Juiz condena Energisa por negativar cliente, anula 6 cobranças e manda indenizar

A somatória das contas anuladas pela Justiça totaliza R$ 2 mil

Vinicius Mendes

Rogério Florentino / OD / Reprodução

 (Crédito: Rogério Florentino / OD / Reprodução)
O juiz da 3ª Vara Cível de Cuiabá, Jorge Alexandre Martins Ferreira, condenou a Energisa Centrais Elétricas Mato-grossense ao pagamento de R$ 7 mil a um cliente que teve o nome enviado ao  SPC e Serasa de forma indevida. 

Conforme o processo, o cliente alega que a empresa de maneira indevida inseriu o seu nome nos órgãos de proteção ao crédito em 14 de agosto de 2016, em razão dos seguintes débitos R$ 281,1; R$ 369,4; R$ 208,1, R$ 292,7; R$ 526,8 e R$ 407,9; o que lhe causou constrangimento e dano  moral. A somatória das contas totaliza R$ 2 mil.Em sua decisão o magistrado destaca que não há dúvidas a respeito da inclusão do nome do cliente no cadastro restritivo de forma indevida e que a empresa não tentou provar o contrário. 

“Verifico que  restou incontroversa  a inclusão  no cadastro  restritivo, contudo a requerida  não se  desvinculou da  prova acerca  da licitude  do seu comportamento. Por tal razão, impõe­se  a  declaração da inexistência do débito em questão, ante a ausência de comprovação da regularidade das dívidas cobradas pela empresa ré. No caso dos autos incide completamente sobre a empresa ré o ônus da prova, no termos do art. 6º do CDC (Código de Defesa do Consumidor), o que não o fez”, diz trecho da decisão. 

Assim, a empresa não se desincumbiu, como deveria, do ônus que poderia afastar a obrigação de indenizar, nos  termos do  art. 14 do CDC, que diz que o  fornecedor de serviços responde, independentemente da existência de culpa, pela reparação dos danos causados aos consumidores por defeitos relativos à prestação dos serviços, bem como por informações insuficientes ou inadequadas sobre sua fruição e riscos.

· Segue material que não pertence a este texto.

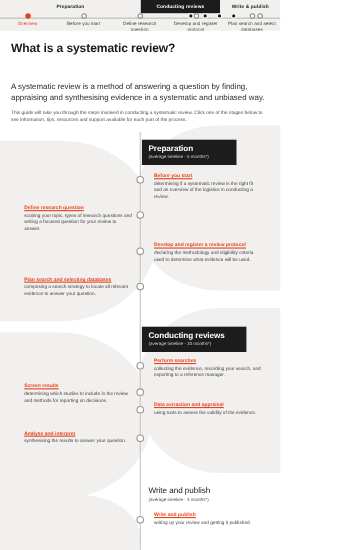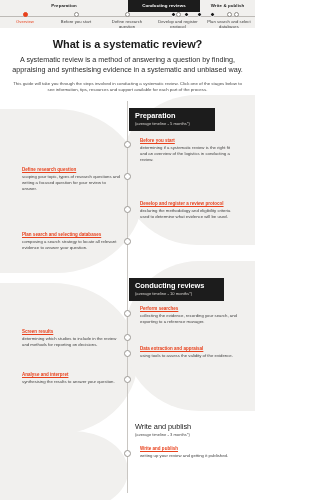--- a/index.html
+++ b/index.html
@@ -86,31 +86,30 @@
     letter-spacing: .05px;
   }
   .step .slabel.active { color: #e8411c; }
 
   .step.mini { width: 14px; margin-left: -7px; }
 
   
   .header {
     padding: 9px 10px 0 10px;
     background: #ffffff;
-    text-align: center;
   }
   .page-title {
     font-size: 11px;
     line-height: 14px;
     font-weight: bold;
     color: #1a1a1a;
     letter-spacing: -.1px;
   }
   .page-sub {
-    margin-top: 4px;
+    margin-top: 23px;
     font-size: 7.2px;
     line-height: 9.6px;
     color: #2b2b2b;
   }
   .page-intro {
     margin-top: 7px;
     font-size: 4.4px;
     line-height: 6.2px;
     color: #4a4a4a;
     max-width: 236px;

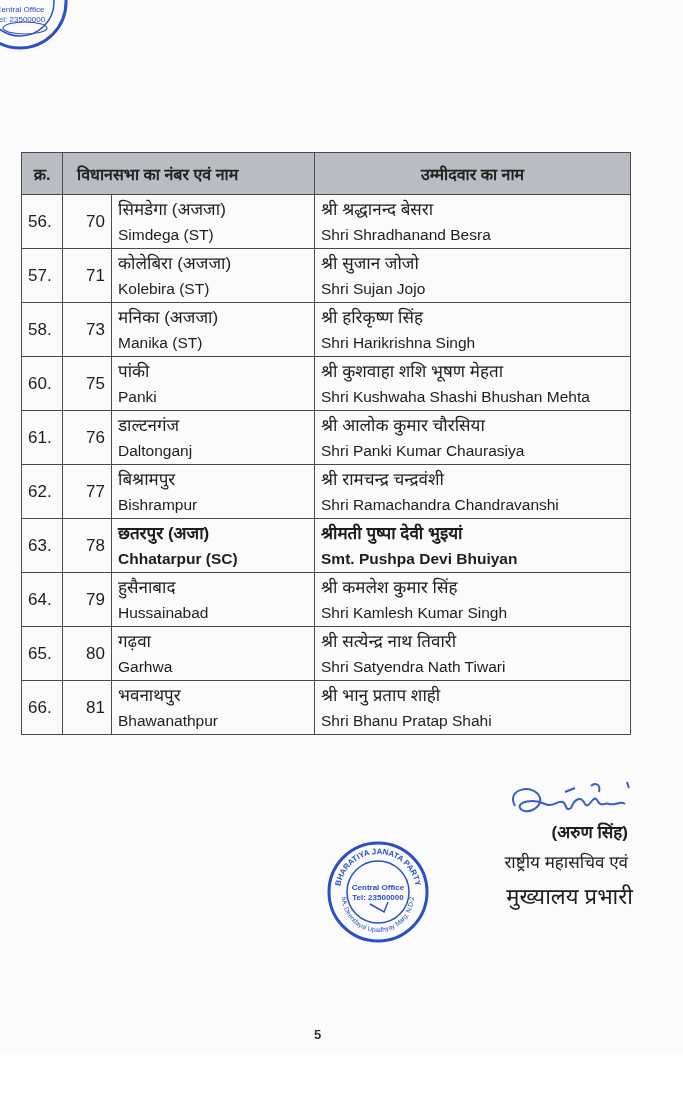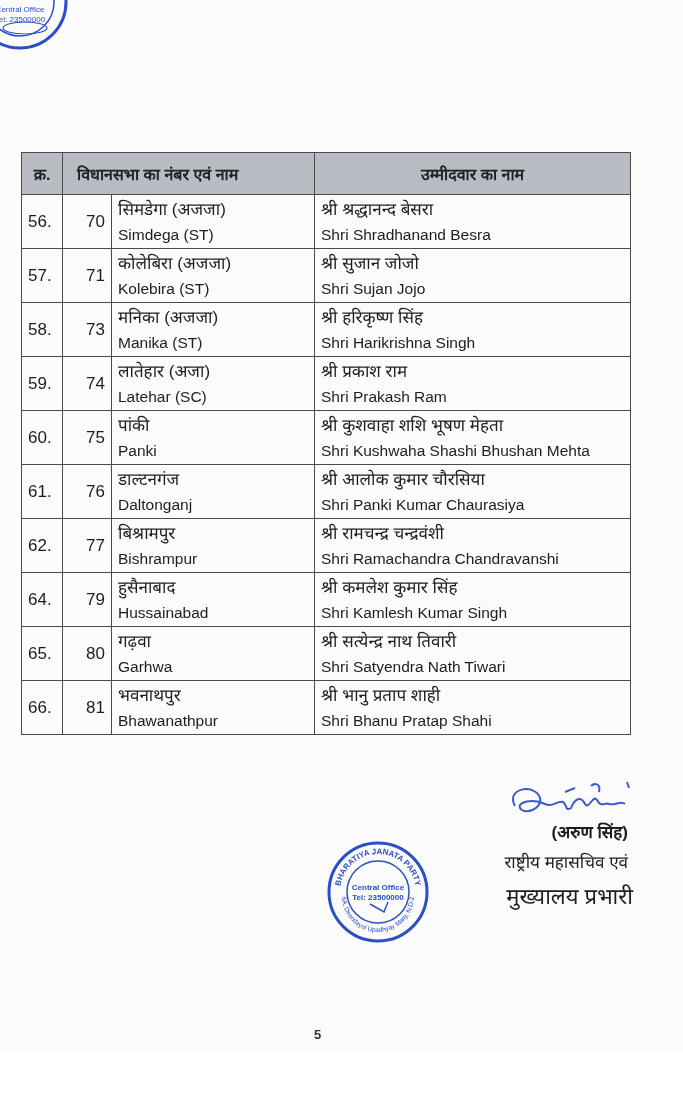--- a/index.html
+++ b/index.html
@@ -85,32 +85,20 @@
           <td class="name-cell">
             <span class="hi">मनिका (अजजा)</span>
             <span class="en">Manika (ST)</span>
           </td>
           <td class="name-cell">
             <span class="hi">श्री हरिकृष्ण सिंह</span>
             <span class="en">Shri Harikrishna Singh</span>
           </td>
         </tr>
         <tr>
-          <td class="sn">59.</td>
-          <td class="ac">74</td>
-          <td class="name-cell">
-            <span class="hi">लातेहार (अजा)</span>
-            <span class="en">Latehar (SC)</span>
-          </td>
-          <td class="name-cell">
-            <span class="hi">श्री प्रकाश राम</span>
-            <span class="en">Shri Prakash Ram</span>
-          </td>
-        </tr>
-        <tr>
           <td class="sn">60.</td>
           <td class="ac">75</td>
           <td class="name-cell">
             <span class="hi">पांकी</span>
             <span class="en">Panki</span>
           </td>
           <td class="name-cell">
             <span class="hi">श्री कुशवाहा शशि भूषण मेहता</span>
             <span class="en">Shri Kushwaha Shashi Bhushan Mehta</span>
           </td>
@@ -130,20 +118,32 @@
         <tr>
           <td class="sn">62.</td>
           <td class="ac">77</td>
           <td class="name-cell">
             <span class="hi">बिश्रामपुर</span>
             <span class="en">Bishrampur</span>
           </td>
           <td class="name-cell">
             <span class="hi">श्री रामचन्द्र चन्द्रवंशी</span>
             <span class="en">Shri Ramachandra Chandravanshi</span>
+          </td>
+        </tr>
+        <tr class="bold">
+          <td class="sn">63.</td>
+          <td class="ac">78</td>
+          <td class="name-cell">
+            <span class="hi">छतरपुर (अजा)</span>
+            <span class="en">Chhatarpur (SC)</span>
+          </td>
+          <td class="name-cell">
+            <span class="hi">श्रीमती पुष्पा देवी भुइयां</span>
+            <span class="en">Smt. Pushpa Devi  Bhuiyan</span>
           </td>
         </tr>
         <tr>
           <td class="sn">64.</td>
           <td class="ac">79</td>
           <td class="name-cell">
             <span class="hi">हुसैनाबाद</span>
             <span class="en">Hussainabad</span>
           </td>
           <td class="name-cell">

Conforme a decisão, o  conjunto  probatório  formado  aponta  para cobrança indevida, com a consequente ilicitude da inclusão do nome da parte autora  no  cadastro  restritivo, conduta  configuradora  do  dever de indenizar pelo dano moral, pois é evidente que constar, sem justo  motivo, no cadastro restritivo impõe um prejuízo e sofrimento a qualquer pessoa. 

A magistrada julgou parcialmente os pedidos para declarar a inexistência das seis contas totalizando R$ 2 mil e determinou a exclusão definitiva do nome do autor dos cadastros  restritivos do SPC e Serasa referente  aos débitos anulados tornando definitiva a liminar que já tinha sido concedida anteriormente. Ainda condenou a Energisa a pagar R$ 7 mil a título de indenização por danos morais, acrescida de juros de mora de 1% ao mês a partir doevento danoso, e correção monetária pelo Índice Nacional de Preço ao Consumidor (INPC).